The Mediterranean diet emphasizes fruits, vegetables, whole grains, legumes, olive oil and lean protein, and limits red meat and processed foods. It's rich in antioxidants that neutralize free radicals that damage tissues and cells, the researchers explained.
"Previous studies have shown that dietary changes -- particularly the addition of antioxidants -- can blunt the adverse effects of exposure to high levels of air pollution over short time periods," said Chris Lim, a doctoral student at the NYU School of Medicine in New York City.
"What we did not know was whether diet can influence the association between long-term air pollution exposure and health effects," Lim added in a news release from the American Thoracic Society.
For the study, the researchers analyzed data from the NIH-AARP (U.S. National Institutes of Health/American Association of Retired Persons) Diet and Health Study, which followed nearly 549,000 older people from six states for a period of 17 years.

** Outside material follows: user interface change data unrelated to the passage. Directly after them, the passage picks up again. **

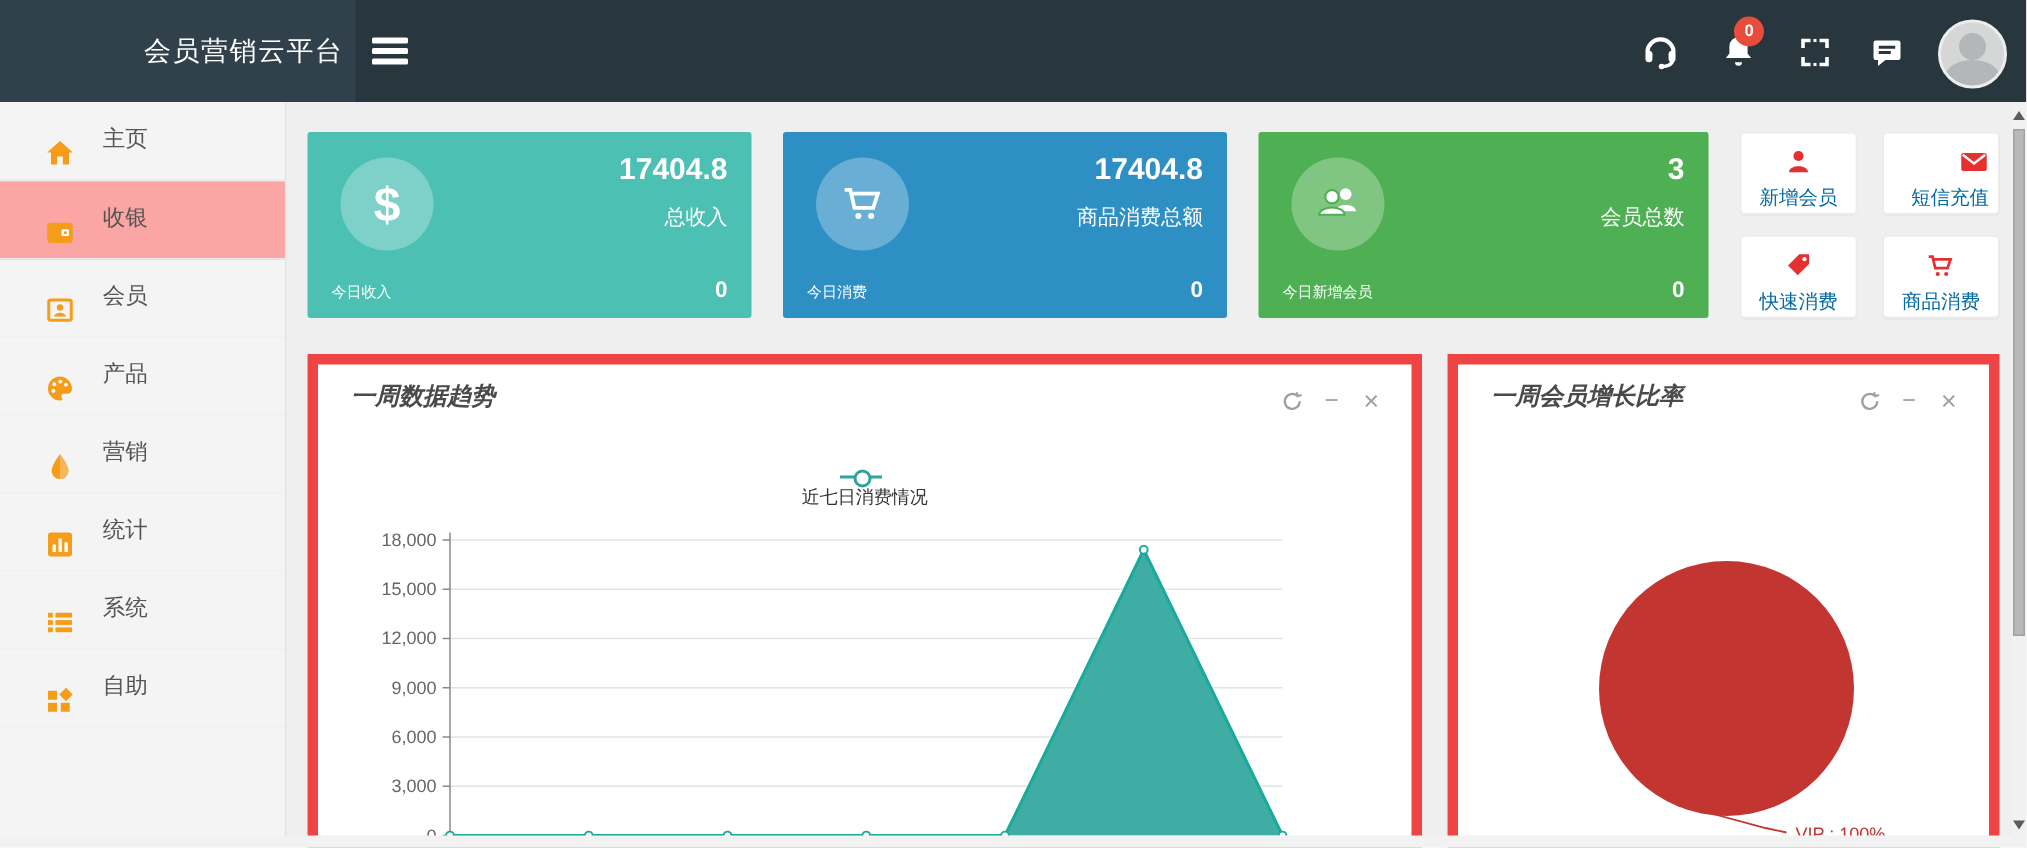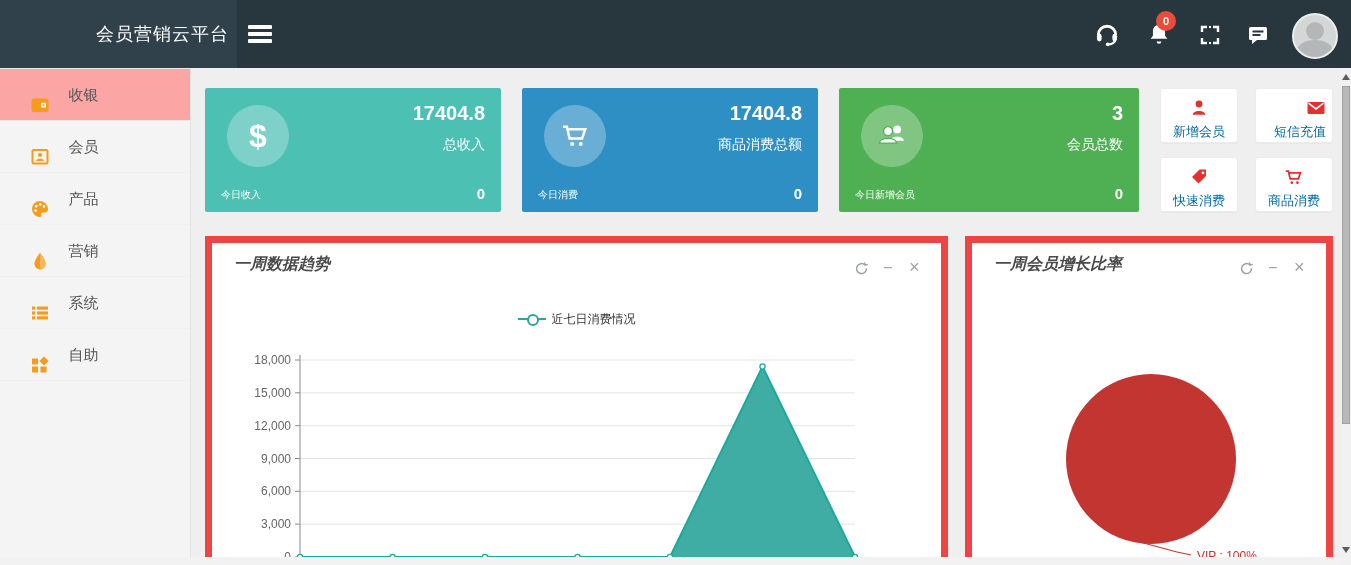--- a/index.html
+++ b/index.html
@@ -41,21 +41,21 @@
   .qbtn svg{margin-top:7px;}
   .qbtn .qlabel{display:block;font-size:13px;color:#0369a1;margin-top:2px;}
 
   .panel{position:absolute;top:236px;background:#fff;border:7px solid #ef4444;box-sizing:border-box;font-style:italic;}
   .panel-title{position:absolute;left:22px;top:11px;font-size:16px;font-weight:bold;color:#4a4a4a;}
   .tools{position:absolute;top:14px;right:16px;}
   .tool{display:inline-block;width:22px;text-align:center;color:#9aa0a4;font-size:16px;cursor:pointer;vertical-align:middle;}
   .tool svg{vertical-align:middle;}
 
   .legend{position:absolute;left:205px;top:310px;width:743px;text-align:center;z-index:6;}
-  .legend-inner{display:inline-flex;align-items:center;cursor:pointer;}
+  .legend-inner{display:inline-flex;align-items:center;cursor:pointer;flex-direction:column;}
   .legend-marker{position:relative;width:28px;height:10px;margin-right:6px;}
   .legend-marker .ln{position:absolute;left:0;top:4px;width:28px;height:2px;background:#2fa49c;}
   .legend-marker .dot{position:absolute;left:9px;top:0;width:8px;height:8px;border:2px solid #2fa49c;border-radius:50%;background:#fff;}
   .legend-text{font-size:12px;color:#333;}
 
   .trend-svg{position:absolute;left:235px;top:350px;z-index:4;}
   .pie-svg{position:absolute;left:965px;top:233px;z-index:4;}
 
   
   .hband{position:absolute;left:0;top:557px;width:1351px;height:8px;background:#f1f2f1;z-index:50;}
@@ -117,20 +117,28 @@
     </span>
 
     <span class="avatar">
       <span class="head"></span>
       <span class="body"></span>
     </span>
   </header>
 
   <nav class="sidebar">
 
+    <div class="side-item">
+      <span class="sicon">
+        <svg width="20" height="20" viewBox="0 0 20 20" fill="#f59c1a">
+            <path d="M10 2 18.6 9.6 16 9.6 16 17.6 11.9 17.6 11.9 12.4 8.1 12.4 8.1 17.6 4 17.6 4 9.6 1.4 9.6Z"></path>
+          </svg>
+      </span>
+      <span class="slabel">主页</span>
+    </div>
 
     <div class="side-item active">
       <span class="sicon">
         <svg width="20" height="20" viewBox="0 0 20 20">
             <rect x="1.5" y="3.5" width="17" height="13.5" rx="2.5" fill="#f59c1a"></rect>
             <rect x="11" y="7.8" width="5" height="4.6" rx="1" fill="#fff"></rect>
             <rect x="12.6" y="9.3" width="1.8" height="1.8" fill="#f59c1a"></rect>
           </svg>
       </span>
       <span class="slabel">收银</span>
@@ -163,20 +171,31 @@
     <div class="side-item">
       <span class="sicon">
         <svg width="20" height="20" viewBox="0 0 20 20">
             <path d="M10 1.8C10 1.8 4.4 9 4.4 12.8a5.6 5.6 0 0 0 11.2 0C15.6 9 10 1.8 10 1.8Z" fill="#f59c1a"></path>
             <path d="M10 1.8C10 1.8 15.6 9 15.6 12.8A5.6 5.6 0 0 1 10 18.4Z" fill="#f7b659"></path>
           </svg>
       </span>
       <span class="slabel">营销</span>
     </div>
 
+    <div class="side-item">
+      <span class="sicon">
+        <svg width="20" height="20" viewBox="0 0 20 20">
+            <rect x="2" y="2" width="16" height="16" rx="2" fill="#f59c1a"></rect>
+            <rect x="5" y="10" width="2.2" height="5" fill="#fff"></rect>
+            <rect x="9" y="6" width="2.2" height="9" fill="#fff"></rect>
+            <rect x="13" y="8.5" width="2.2" height="6.5" fill="#fff"></rect>
+          </svg>
+      </span>
+      <span class="slabel">统计</span>
+    </div>
 
     <div class="side-item">
       <span class="sicon">
         <svg width="20" height="20" viewBox="0 0 20 20" fill="#f59c1a">
             <rect x="2" y="3.5" width="3.2" height="3.2"></rect>
             <rect x="7" y="3.5" width="11" height="3.2"></rect>
             <rect x="2" y="8.4" width="3.2" height="3.2"></rect>
             <rect x="7" y="8.4" width="11" height="3.2"></rect>
             <rect x="2" y="13.3" width="3.2" height="3.2"></rect>
             <rect x="7" y="13.3" width="11" height="3.2"></rect>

During this time, about 127,000 of the study participants died.
The researchers divided the people into five groups based on how closely they followed the Mediterranean diet. Using Census data, the investigators also estimated the participants' exposure to certain air pollutants, including fine-particulate matter, nitrogen dioxide and ozone.

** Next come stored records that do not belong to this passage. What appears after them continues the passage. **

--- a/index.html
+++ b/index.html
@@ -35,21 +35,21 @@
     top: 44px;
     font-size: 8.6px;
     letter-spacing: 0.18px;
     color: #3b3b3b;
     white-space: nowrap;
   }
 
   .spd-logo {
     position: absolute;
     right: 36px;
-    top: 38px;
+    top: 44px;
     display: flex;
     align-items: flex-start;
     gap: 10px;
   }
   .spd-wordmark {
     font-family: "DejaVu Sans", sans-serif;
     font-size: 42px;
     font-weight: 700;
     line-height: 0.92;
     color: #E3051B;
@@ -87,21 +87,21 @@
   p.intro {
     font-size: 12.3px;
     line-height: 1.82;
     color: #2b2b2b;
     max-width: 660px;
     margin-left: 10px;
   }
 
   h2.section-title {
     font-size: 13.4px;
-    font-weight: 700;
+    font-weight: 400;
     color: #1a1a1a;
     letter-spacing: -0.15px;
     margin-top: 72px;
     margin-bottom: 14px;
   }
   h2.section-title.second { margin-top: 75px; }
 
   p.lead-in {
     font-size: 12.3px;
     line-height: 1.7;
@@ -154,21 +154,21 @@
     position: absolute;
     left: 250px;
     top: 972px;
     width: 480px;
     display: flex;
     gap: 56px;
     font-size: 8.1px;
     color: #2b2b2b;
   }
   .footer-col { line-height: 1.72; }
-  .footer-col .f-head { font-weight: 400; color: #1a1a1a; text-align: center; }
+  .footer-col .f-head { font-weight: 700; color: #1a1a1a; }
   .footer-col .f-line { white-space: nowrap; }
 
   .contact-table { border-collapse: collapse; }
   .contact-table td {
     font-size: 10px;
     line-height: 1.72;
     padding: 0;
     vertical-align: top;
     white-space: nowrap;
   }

The study found that deaths due to heart disease rose by 17 percent for every 10 micrograms per cubic meter increase in long-term average fine-particulate matter exposure in those least compliant with the Mediterranean diet. By comparison, heart disease deaths only increased 5 percent among those who most closely followed this eating plan.

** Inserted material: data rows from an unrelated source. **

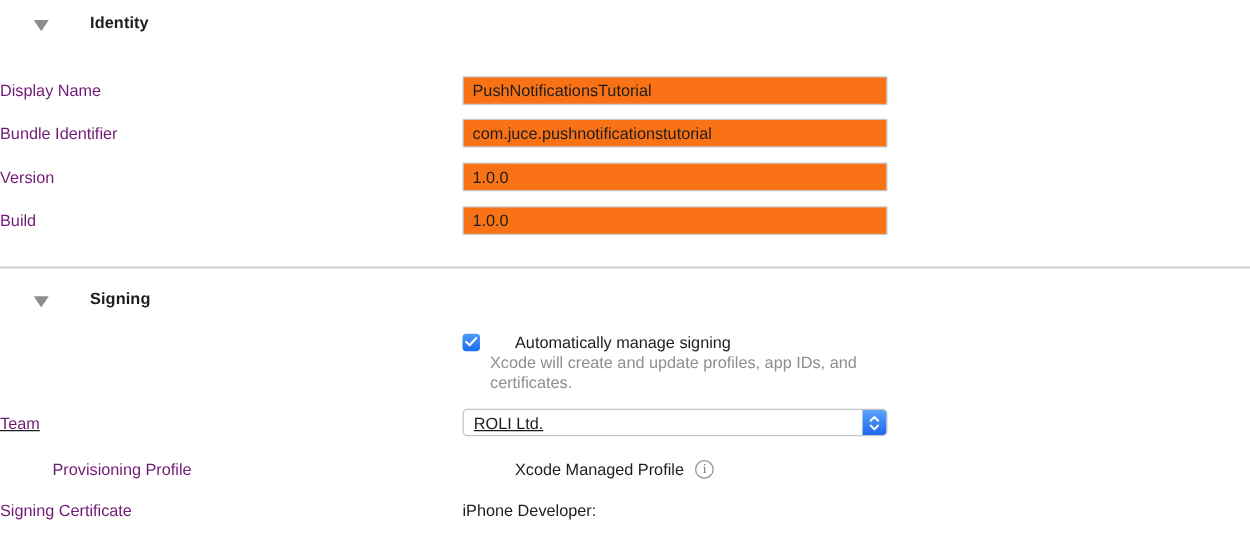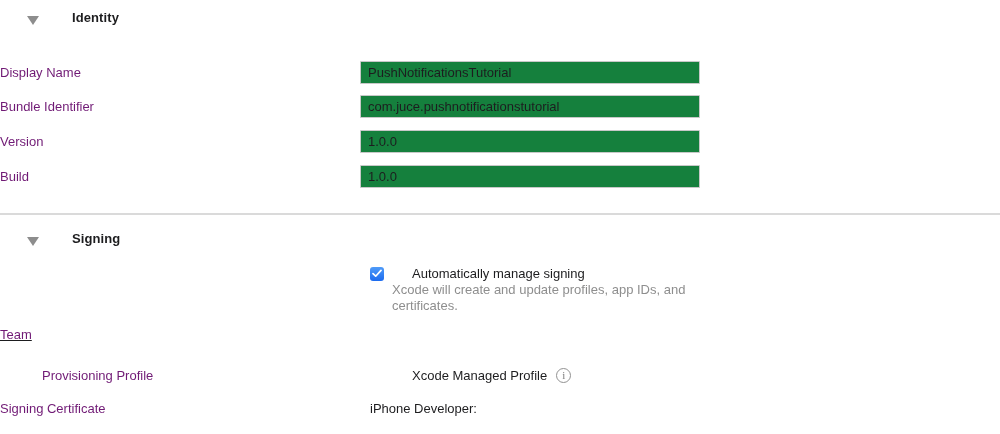--- a/index.html
+++ b/index.html
@@ -36,30 +36,30 @@
     display: flex;
     align-items: center;
   }
   .row-label {
     width: 360px;
     color: #701a75;
     flex: none;
   }
   .text-field {
     box-sizing: border-box;
-    margin-left: 0;
+    margin-left: 10px;
     width: 340px;
     height: 23px;
     border: 1px solid #c8c8c8;
     border-radius: 1px;
     padding: 0 7px;
     font-family: "Liberation Sans", sans-serif;
     font-size: 13px;
     color: #1d1d1f;
-    background: #15803d;
+    background: #f97316;
     outline: none;
   }
   .divider {
     position: absolute;
     left: 0;
     width: 1000px;
     height: 2px;
     background: #dadada;
   }
   .checkbox-row {
@@ -170,20 +170,29 @@
         <path d="M1 4.6 L3.7 7.2 L9 1.4" stroke="#ffffff" stroke-width="1.7" fill="none" stroke-linecap="round" stroke-linejoin="round"></path>
       </svg>
     </span>
     <span class="checkbox-label">Automatically manage signing</span>
   </div>
 
   <div class="checkbox-desc">Xcode will create and update profiles, app IDs, and certificates.</div>
 
   <div class="form-row" style="top:327px;text-decoration:underline;">
     <span class="row-label">Team</span>
+    <div class="popup-button">
+      <span class="popup-value">ROLI Ltd.</span>
+      <span class="popup-cap">
+        <svg width="9" height="13" viewBox="0 0 9 13">
+          <path d="M1.5 4.6 L4.5 1.6 L7.5 4.6" stroke="#ffffff" stroke-width="1.5" fill="none" stroke-linecap="round" stroke-linejoin="round"></path>
+          <path d="M1.5 8.4 L4.5 11.4 L7.5 8.4" stroke="#ffffff" stroke-width="1.5" fill="none" stroke-linecap="round" stroke-linejoin="round"></path>
+        </svg>
+      </span>
+    </div>
   </div>
 
   <div class="form-row" style="top:368px;padding-left:42px;">
     <span class="row-label">Provisioning Profile</span>
     <span class="static-value">Xcode Managed Profile</span>
     <span class="info-icon">i</span>
   </div>
 
   <div class="form-row" style="top:401px;">
     <span class="row-label">Signing Certificate</span>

Deaths from all causes rose by 5 percent for every 10 parts per billion increase in long-term average nitrogen dioxide exposure among those who strayed the farthest from the Mediterranean diet. This compared to just 2 percent among those who most closely adhered to the eating regimen.
The one thing the diet didn't protect against was ozone, the researchers said.
"Given the benefits we found of a diet high in antioxidants, our results are consistent with the hypothesis that particle air pollution caused by fossil fuel combustion adversely affects health by inducing oxidative stress and inflammation," said the study's senior author, George Thurston. He directs the NYU School of Medicine's Program in Exposure Assessment and Human Health Effects.
"On the other hand, the ozone effect was not significantly blunted by a Mediterranean diet, so ozone apparently affects cardiac health through a different mechanism," he said.
It should be noted that the study didn't prove that the Mediterranean diet protects against air pollution, just that there was an association.
Still, the researchers said adhering to the diet could protect a significant number of Americans from the harmful effects of these air pollutants.
The study findings are scheduled for presentation Monday at the annual meeting of the American Thoracic Society, in San Diego. Research presented at meetings should be viewed as preliminary until published in a peer-reviewed journal.